- [WHAT THE TASK REQUIRES] No pictures in the copy. Write out the listing below exactly.

- [DATA FOR THE TASK]
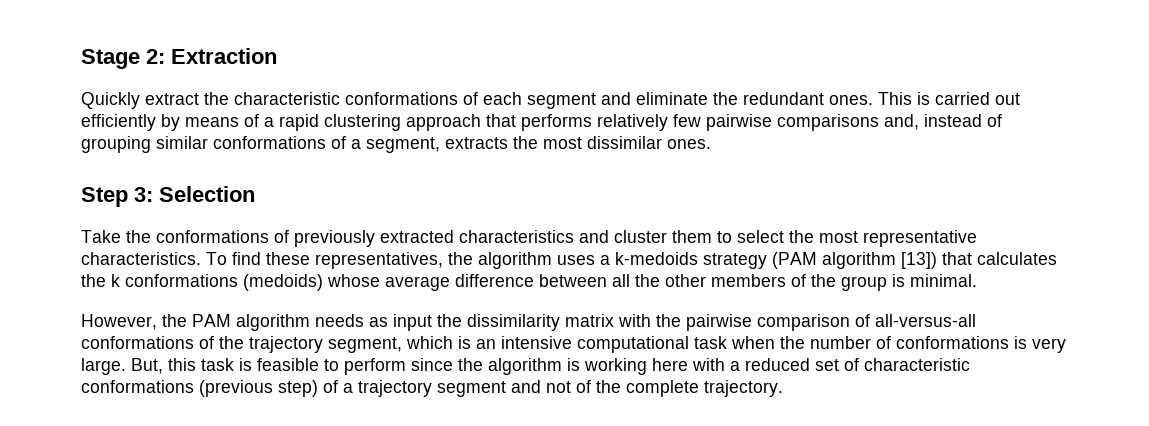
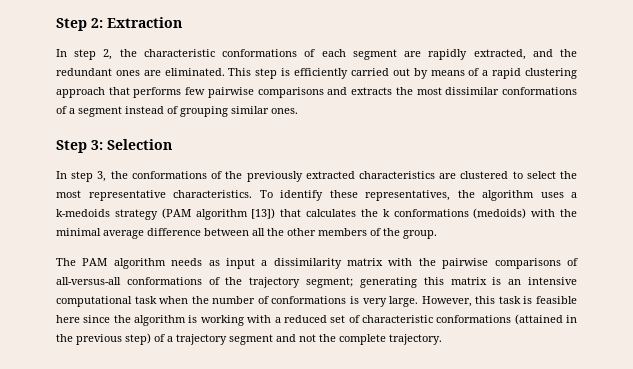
- Stage 2: Extraction
+ Step 2: Extraction
- Quickly extract the characteristic conformations of each segment and eliminate the redundant ones. This is carried out efficiently by means of a rapid clustering approach that performs relatively few pairwise comparisons and, instead of grouping similar conformations of a segment, extracts the most dissimilar ones.
+ In step 2, the characteristic conformations of each segment are rapidly extracted, and the redundant ones are eliminated. This step is efficiently carried out by means of a rapid clustering approach that performs few pairwise comparisons and extracts the most dissimilar conformations of a segment instead of grouping similar ones.
- Take the conformations of previously extracted characteristics and cluster them to select the most representative characteristics.
+ In step 3, the conformations of the previously extracted characteristics are clustered to select the most representative characteristics.
- To find these representatives, the algorithm uses a k-medoids strategy (PAM algorithm [13]) that calculates the k conformations (medoids) whose average difference between all the other members of the group is minimal.
- However, the PAM algorithm needs as input the dissimilarity matrix with the pairwise comparison of all-versus-all conformations of the trajectory segment, which is an intensive computational task when the number of conformations is very large.
+ To identify these representatives, the algorithm uses a k-medoids strategy (PAM algorithm [13]) that calculates the k conformations (medoids) with the minimal average difference between all the other members of the group.
+ The PAM algorithm needs as input a dissimilarity matrix with the pairwise comparisons of all-versus-all conformations of the trajectory segment; generating this matrix is an intensive computational task when the number of conformations is very large.
- But, this task is feasible to perform since the algorithm is working here with a reduced set of characteristic conformations (previous step) of a trajectory segment and not of the complete trajectory.
+ However, this task is feasible here since the algorithm is working with a reduced set of characteristic conformations (attained in the previous step) of a trajectory segment and not the complete trajectory.

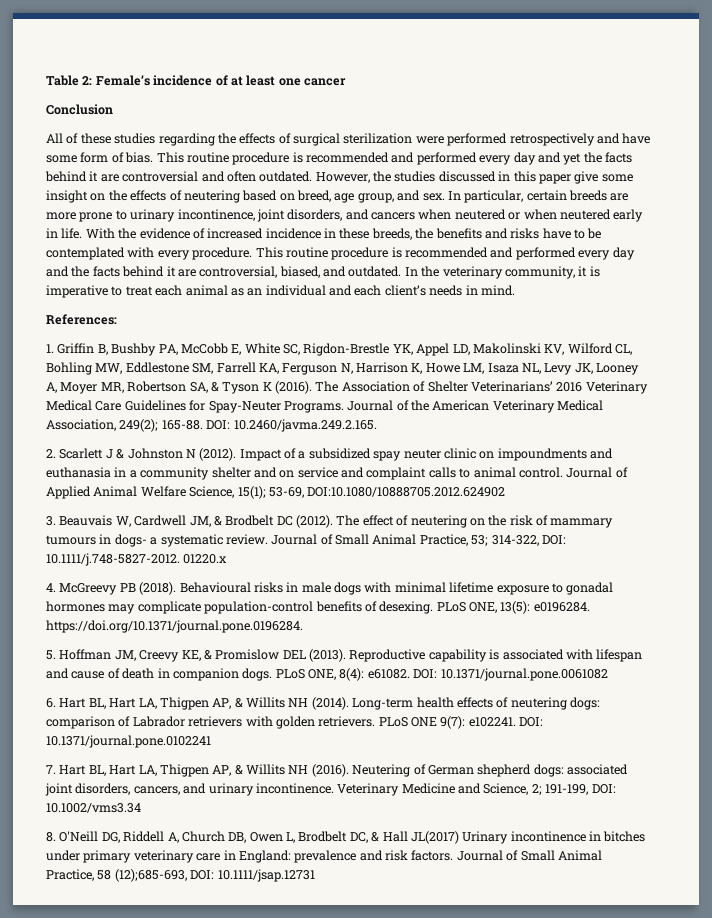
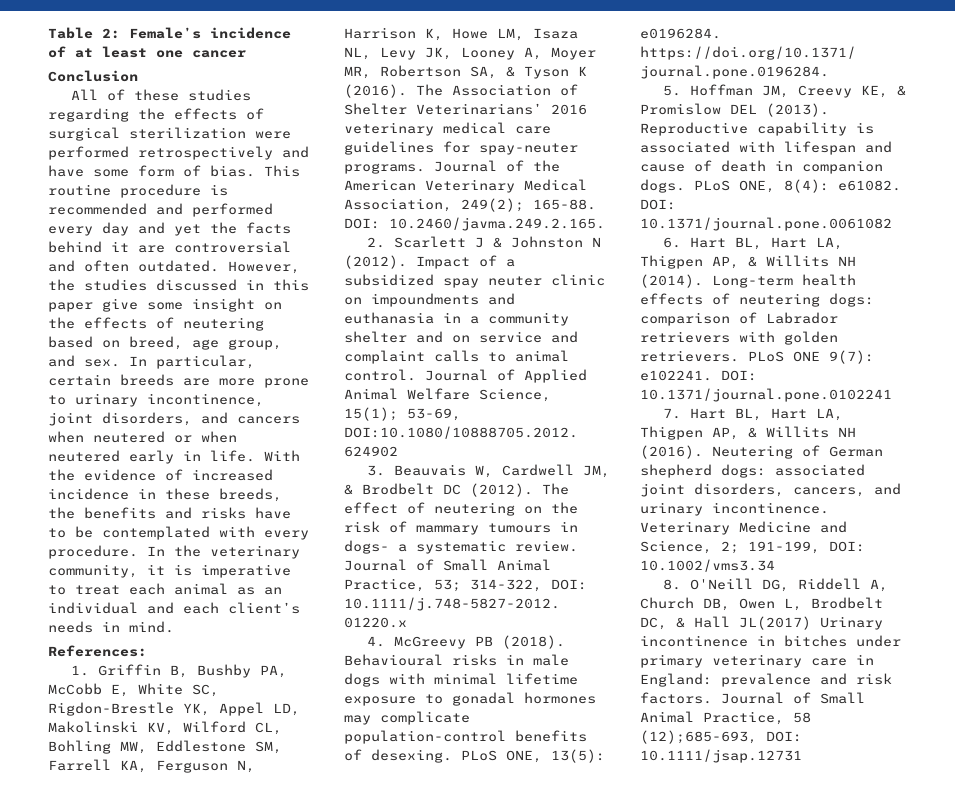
- This routine procedure is recommended and performed every day and the facts behind it are controversial, biased, and outdated.
- The Association of Shelter Veterinarians’ 2016 Veterinary Medical Care Guidelines for Spay-Neuter Programs.
+ The Association of Shelter Veterinarians’ 2016 veterinary medical care guidelines for spay-neuter programs.

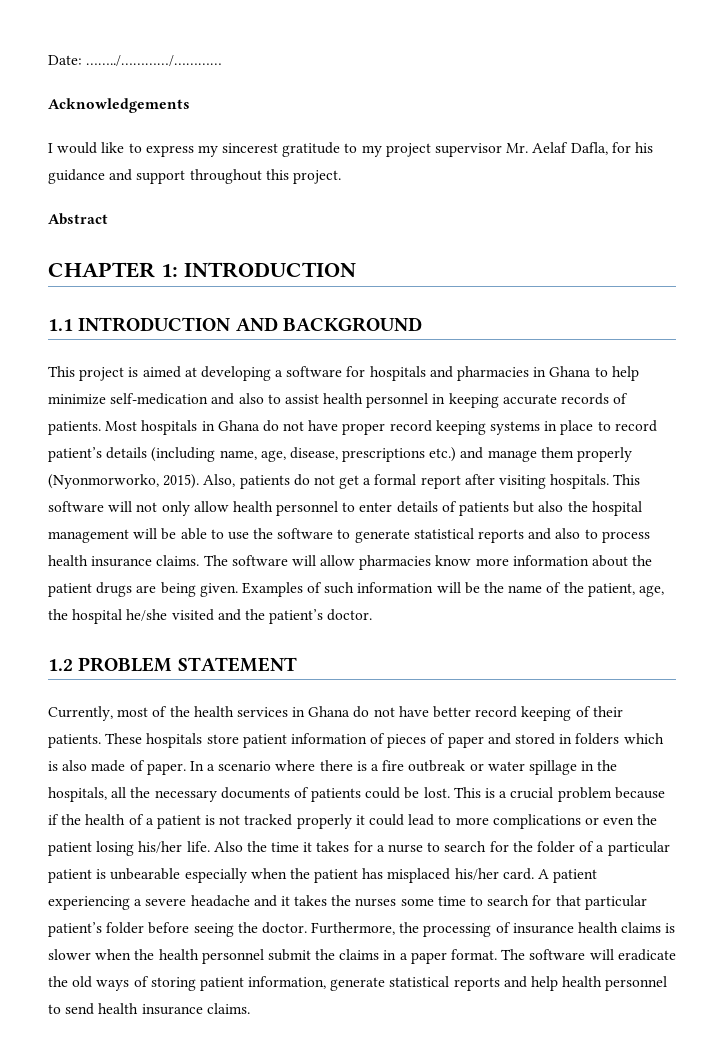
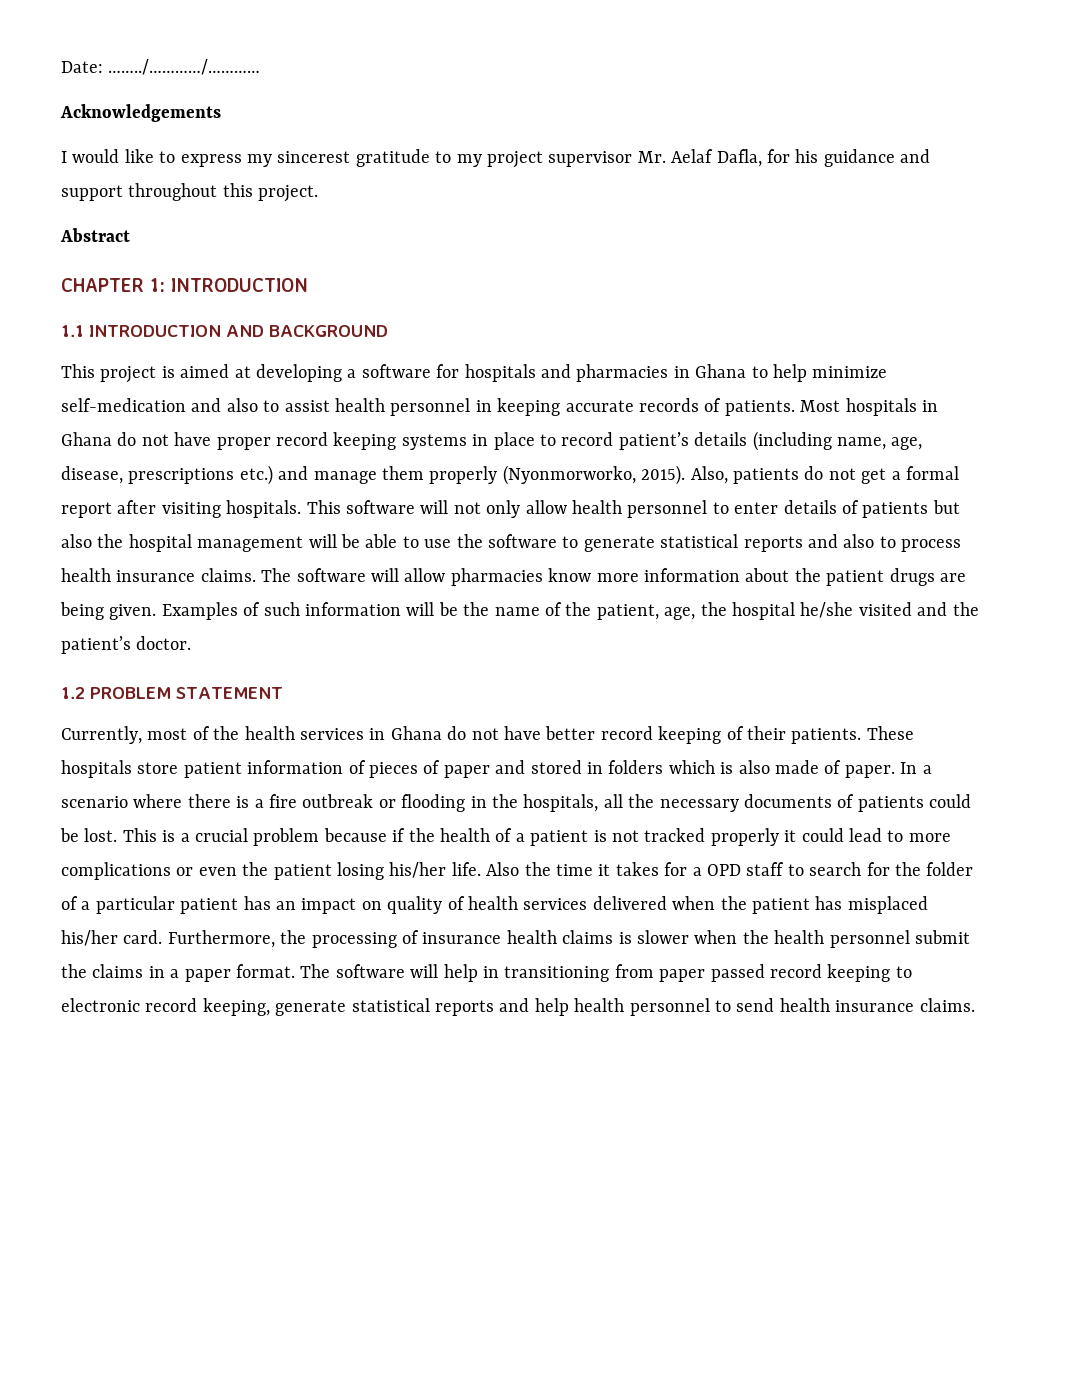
- In a scenario where there is a fire outbreak or water spillage in the hospitals, all the necessary documents of patients could be lost.
+ In a scenario where there is a fire outbreak or flooding in the hospitals, all the necessary documents of patients could be lost.
- Also the time it takes for a nurse to search for the folder of a particular patient is unbearable especially when the patient has misplaced his/her card.
+ Also the time it takes for a OPD staff to search for the folder of a particular patient has an impact on quality of health services delivered when the patient has misplaced his/her card.
- A patient experiencing a severe headache and it takes the nurses some time to search for that particular patient’s folder before seeing the doctor.
- The software will eradicate the old ways of storing patient information, generate statistical reports and help health personnel to send health insurance claims.
+ The software will help in transitioning from paper passed record keeping to electronic record keeping, generate statistical reports and help health personnel to send health insurance claims.

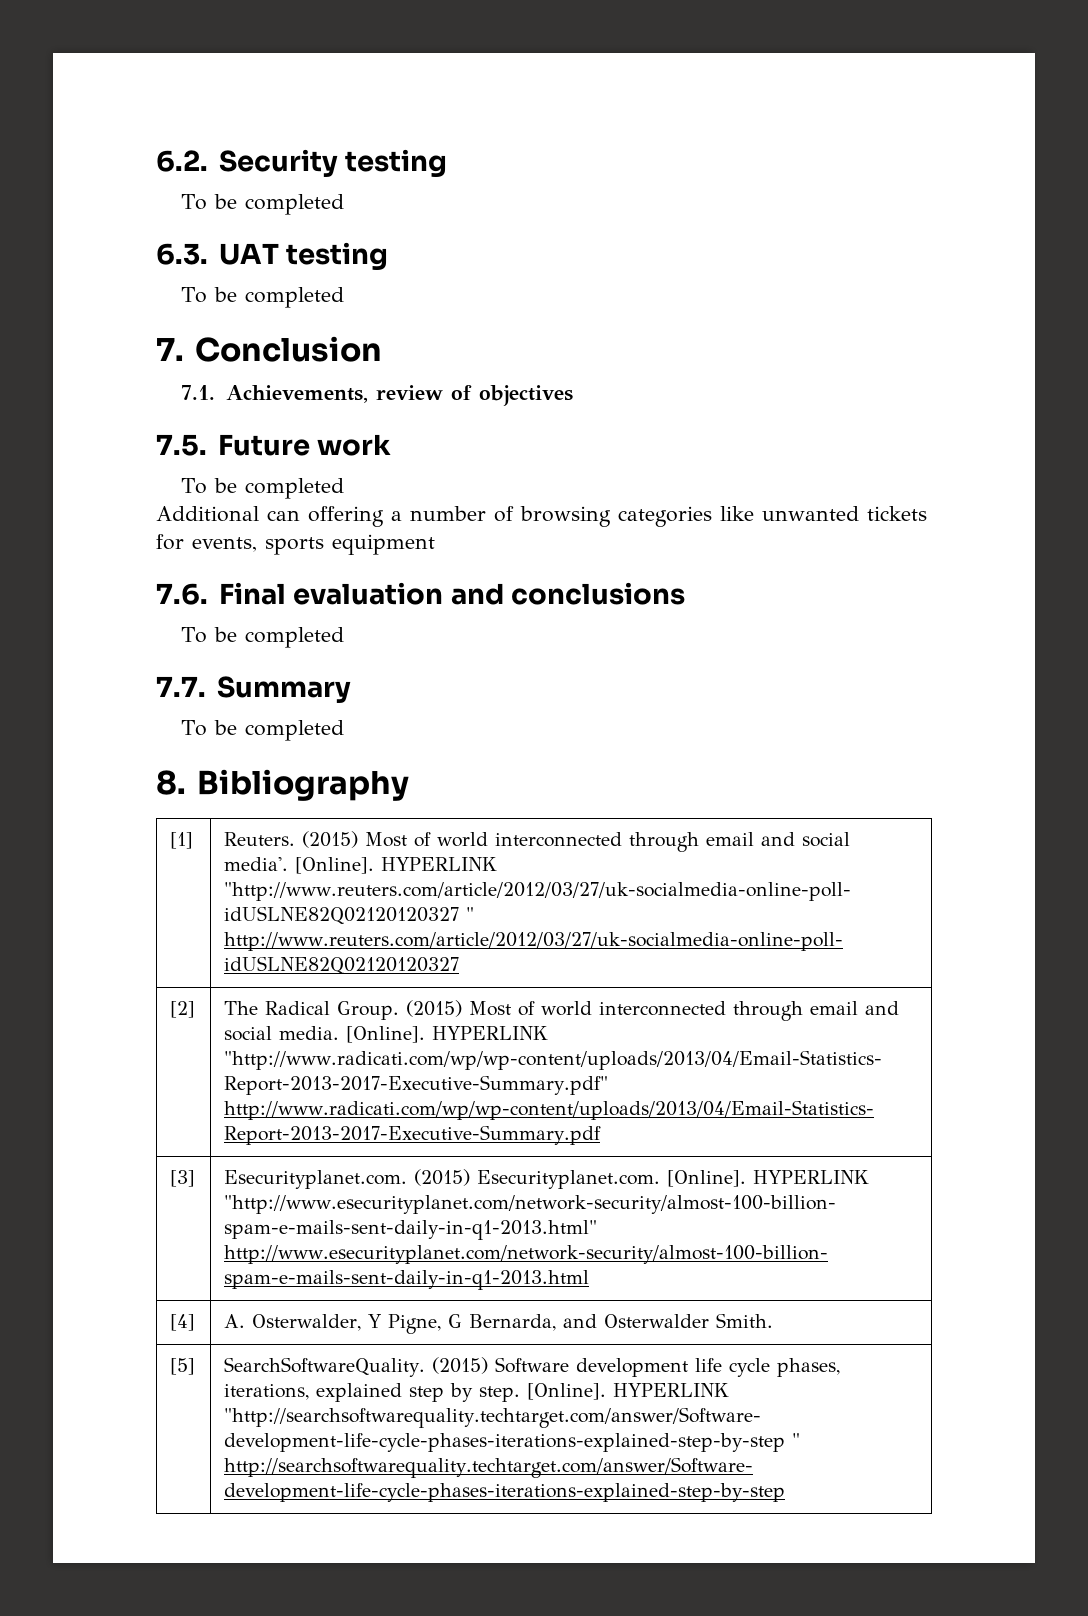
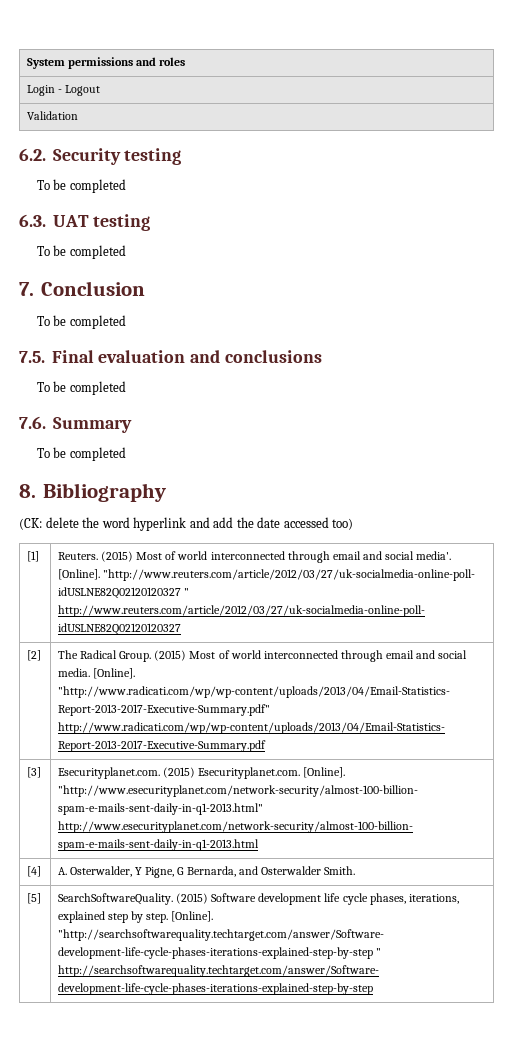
+ System permissions and roles
+ Login - Logout
+ Validation
  7. Conclusion
- 7.1. Achievements, review of objectives
- 7.5. Future work
  To be completed
- Additional can offering a number of browsing categories like unwanted tickets for events, sports equipment
- 7.6. Final evaluation and conclusions
+ 7.5. Final evaluation and conclusions
- 7.7. Summary
+ 7.6. Summary
+ (CK: delete the word hyperlink and add the date accessed too)
- [1] | Reuters. (2015) Most of world interconnected through email and social media'. [Online]. HYPERLINK "http://www.reuters.com/article/2012/03/27/uk-socialmedia-online-poll- idUSLNE82Q02120120327 " http://www.reuters.com/article/2012/03/27/uk-socialmedia-online-poll- idUSLNE82Q02120120327
+ [1] | Reuters. (2015) Most of world interconnected through email and social media'. [Online]. "http://www.reuters.com/article/2012/03/27/uk-socialmedia-online-poll- idUSLNE82Q02120120327 " http://www.reuters.com/article/2012/03/27/uk-socialmedia-online-poll- idUSLNE82Q02120120327
- [2] | The Radical Group. (2015) Most of world interconnected through email and social media. [Online]. HYPERLINK "http://www.radicati.com/wp/wp-content/uploads/2013/04/Email-Statistics- Report-2013-2017-Executive-Summary.pdf" http://www.radicati.com/wp/wp-content/uploads/2013/04/Email-Statistics- Report-2013-2017-Executive-Summary.pdf
+ [2] | The Radical Group. (2015) Most of world interconnected through email and social media. [Online]. "http://www.radicati.com/wp/wp-content/uploads/2013/04/Email-Statistics- Report-2013-2017-Executive-Summary.pdf" http://www.radicati.com/wp/wp-content/uploads/2013/04/Email-Statistics- Report-2013-2017-Executive-Summary.pdf
- [3] | Esecurityplanet.com. (2015) Esecurityplanet.com. [Online]. HYPERLINK "http://www.esecurityplanet.com/network-security/almost-100-billion- spam-e-mails-sent-daily-in-q1-2013.html" http://www.esecurityplanet.com/network-security/almost-100-billion- spam-e-mails-sent-daily-in-q1-2013.html
+ [3] | Esecurityplanet.com. (2015) Esecurityplanet.com. [Online]. "http://www.esecurityplanet.com/network-security/almost-100-billion- spam-e-mails-sent-daily-in-q1-2013.html" http://www.esecurityplanet.com/network-security/almost-100-billion- spam-e-mails-sent-daily-in-q1-2013.html
- [5] | SearchSoftwareQuality. (2015) Software development life cycle phases, iterations, explained step by step. [Online]. HYPERLINK "http://searchsoftwarequality.techtarget.com/answer/Software- development-life-cycle-phases-iterations-explained-step-by-step " http://searchsoftwarequality.techtarget.com/answer/Software- development-life-cycle-phases-iterations-explained-step-by-step
+ [5] | SearchSoftwareQuality. (2015) Software development life cycle phases, iterations, explained step by step. [Online]. "http://searchsoftwarequality.techtarget.com/answer/Software- development-life-cycle-phases-iterations-explained-step-by-step " http://searchsoftwarequality.techtarget.com/answer/Software- development-life-cycle-phases-iterations-explained-step-by-step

- [RESULT OF THIS TASK]
- Stage 2: Extraction
+ Step 2: Extraction
- Quickly extract the characteristic conformations of each segment and eliminate the redundant ones. This is carried out efficiently by means of a rapid clustering approach that performs relatively few pairwise comparisons and, instead of grouping similar conformations of a segment, extracts the most dissimilar ones.
+ In step 2, the characteristic conformations of each segment are rapidly extracted, and the redundant ones are eliminated. This step is efficiently carried out by means of a rapid clustering approach that performs few pairwise comparisons and extracts the most dissimilar conformations of a segment instead of grouping similar ones.
- Take the conformations of previously extracted characteristics and cluster them to select the most representative characteristics.
+ In step 3, the conformations of the previously extracted characteristics are clustered to select the most representative characteristics.
- To find these representatives, the algorithm uses a k-medoids strategy (PAM algorithm [13]) that calculates the k conformations (medoids) whose average difference between all the other members of the group is minimal.
- However, the PAM algorithm needs as input the dissimilarity matrix with the pairwise comparison of all-versus-all conformations of the trajectory segment, which is an intensive computational task when the number of conformations is very large.
+ To identify these representatives, the algorithm uses a k-medoids strategy (PAM algorithm [13]) that calculates the k conformations (medoids) with the minimal average difference between all the other members of the group.
+ The PAM algorithm needs as input a dissimilarity matrix with the pairwise comparisons of all-versus-all conformations of the trajectory segment; generating this matrix is an intensive computational task when the number of conformations is very large.
- But, this task is feasible to perform since the algorithm is working here with a reduced set of characteristic conformations (previous step) of a trajectory segment and not of the complete trajectory.
+ However, this task is feasible here since the algorithm is working with a reduced set of characteristic conformations (attained in the previous step) of a trajectory segment and not the complete trajectory.

- This routine procedure is recommended and performed every day and the facts behind it are controversial, biased, and outdated.
- The Association of Shelter Veterinarians’ 2016 Veterinary Medical Care Guidelines for Spay-Neuter Programs.
+ The Association of Shelter Veterinarians’ 2016 veterinary medical care guidelines for spay-neuter programs.

- In a scenario where there is a fire outbreak or water spillage in the hospitals, all the necessary documents of patients could be lost.
+ In a scenario where there is a fire outbreak or flooding in the hospitals, all the necessary documents of patients could be lost.
- Also the time it takes for a nurse to search for the folder of a particular patient is unbearable especially when the patient has misplaced his/her card.
+ Also the time it takes for a OPD staff to search for the folder of a particular patient has an impact on quality of health services delivered when the patient has misplaced his/her card.
- A patient experiencing a severe headache and it takes the nurses some time to search for that particular patient’s folder before seeing the doctor.
- The software will eradicate the old ways of storing patient information, generate statistical reports and help health personnel to send health insurance claims.
+ The software will help in transitioning from paper passed record keeping to electronic record keeping, generate statistical reports and help health personnel to send health insurance claims.

+ System permissions and roles
+ Login - Logout
+ Validation
  7. Conclusion
- 7.1. Achievements, review of objectives
- 7.5. Future work
  To be completed
- Additional can offering a number of browsing categories like unwanted tickets for events, sports equipment
- 7.6. Final evaluation and conclusions
+ 7.5. Final evaluation and conclusions
- 7.7. Summary
+ 7.6. Summary
+ (CK: delete the word hyperlink and add the date accessed too)
- [1] | Reuters. (2015) Most of world interconnected through email and social media'. [Online]. HYPERLINK "http://www.reuters.com/article/2012/03/27/uk-socialmedia-online-poll- idUSLNE82Q02120120327 " http://www.reuters.com/article/2012/03/27/uk-socialmedia-online-poll- idUSLNE82Q02120120327
+ [1] | Reuters. (2015) Most of world interconnected through email and social media'. [Online]. "http://www.reuters.com/article/2012/03/27/uk-socialmedia-online-poll- idUSLNE82Q02120120327 " http://www.reuters.com/article/2012/03/27/uk-socialmedia-online-poll- idUSLNE82Q02120120327
- [2] | The Radical Group. (2015) Most of world interconnected through email and social media. [Online]. HYPERLINK "http://www.radicati.com/wp/wp-content/uploads/2013/04/Email-Statistics- Report-2013-2017-Executive-Summary.pdf" http://www.radicati.com/wp/wp-content/uploads/2013/04/Email-Statistics- Report-2013-2017-Executive-Summary.pdf
+ [2] | The Radical Group. (2015) Most of world interconnected through email and social media. [Online]. "http://www.radicati.com/wp/wp-content/uploads/2013/04/Email-Statistics- Report-2013-2017-Executive-Summary.pdf" http://www.radicati.com/wp/wp-content/uploads/2013/04/Email-Statistics- Report-2013-2017-Executive-Summary.pdf
- [3] | Esecurityplanet.com. (2015) Esecurityplanet.com. [Online]. HYPERLINK "http://www.esecurityplanet.com/network-security/almost-100-billion- spam-e-mails-sent-daily-in-q1-2013.html" http://www.esecurityplanet.com/network-security/almost-100-billion- spam-e-mails-sent-daily-in-q1-2013.html
+ [3] | Esecurityplanet.com. (2015) Esecurityplanet.com. [Online]. "http://www.esecurityplanet.com/network-security/almost-100-billion- spam-e-mails-sent-daily-in-q1-2013.html" http://www.esecurityplanet.com/network-security/almost-100-billion- spam-e-mails-sent-daily-in-q1-2013.html
- [5] | SearchSoftwareQuality. (2015) Software development life cycle phases, iterations, explained step by step. [Online]. HYPERLINK "http://searchsoftwarequality.techtarget.com/answer/Software- development-life-cycle-phases-iterations-explained-step-by-step " http://searchsoftwarequality.techtarget.com/answer/Software- development-life-cycle-phases-iterations-explained-step-by-step
+ [5] | SearchSoftwareQuality. (2015) Software development life cycle phases, iterations, explained step by step. [Online]. "http://searchsoftwarequality.techtarget.com/answer/Software- development-life-cycle-phases-iterations-explained-step-by-step " http://searchsoftwarequality.techtarget.com/answer/Software- development-life-cycle-phases-iterations-explained-step-by-step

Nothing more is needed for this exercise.